*Activity*. Take the entries below and print only the lines from the one with "customer number: 196830 -> 195832" through the one with "discount: 2593.58 -> 2571.58", exactly as they stand, both ends included.

(Dataset items)
__________________________________________________

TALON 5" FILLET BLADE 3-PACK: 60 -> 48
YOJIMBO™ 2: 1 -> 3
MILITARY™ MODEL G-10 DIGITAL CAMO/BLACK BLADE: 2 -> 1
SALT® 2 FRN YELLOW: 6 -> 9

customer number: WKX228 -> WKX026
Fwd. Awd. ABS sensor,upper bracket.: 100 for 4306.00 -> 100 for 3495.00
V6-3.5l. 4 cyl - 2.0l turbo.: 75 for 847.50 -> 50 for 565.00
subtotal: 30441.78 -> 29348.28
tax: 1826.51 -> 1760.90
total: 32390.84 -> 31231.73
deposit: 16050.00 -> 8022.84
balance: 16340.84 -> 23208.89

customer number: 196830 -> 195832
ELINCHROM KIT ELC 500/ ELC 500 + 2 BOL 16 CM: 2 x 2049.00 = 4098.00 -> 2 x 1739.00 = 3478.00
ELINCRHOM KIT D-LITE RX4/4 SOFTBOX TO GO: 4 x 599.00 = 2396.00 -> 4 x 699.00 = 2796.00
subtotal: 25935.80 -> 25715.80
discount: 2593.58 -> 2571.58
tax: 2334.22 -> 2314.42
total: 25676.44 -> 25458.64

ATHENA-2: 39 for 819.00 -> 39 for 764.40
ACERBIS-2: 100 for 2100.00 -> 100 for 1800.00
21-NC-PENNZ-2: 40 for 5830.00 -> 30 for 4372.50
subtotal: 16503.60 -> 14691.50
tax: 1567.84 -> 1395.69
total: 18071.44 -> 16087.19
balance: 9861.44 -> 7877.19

__________________________________________________

*Solution*.
customer number: 196830 -> 195832
ELINCHROM KIT ELC 500/ ELC 500 + 2 BOL 16 CM: 2 x 2049.00 = 4098.00 -> 2 x 1739.00 = 3478.00
ELINCRHOM KIT D-LITE RX4/4 SOFTBOX TO GO: 4 x 599.00 = 2396.00 -> 4 x 699.00 = 2796.00
subtotal: 25935.80 -> 25715.80
discount: 2593.58 -> 2571.58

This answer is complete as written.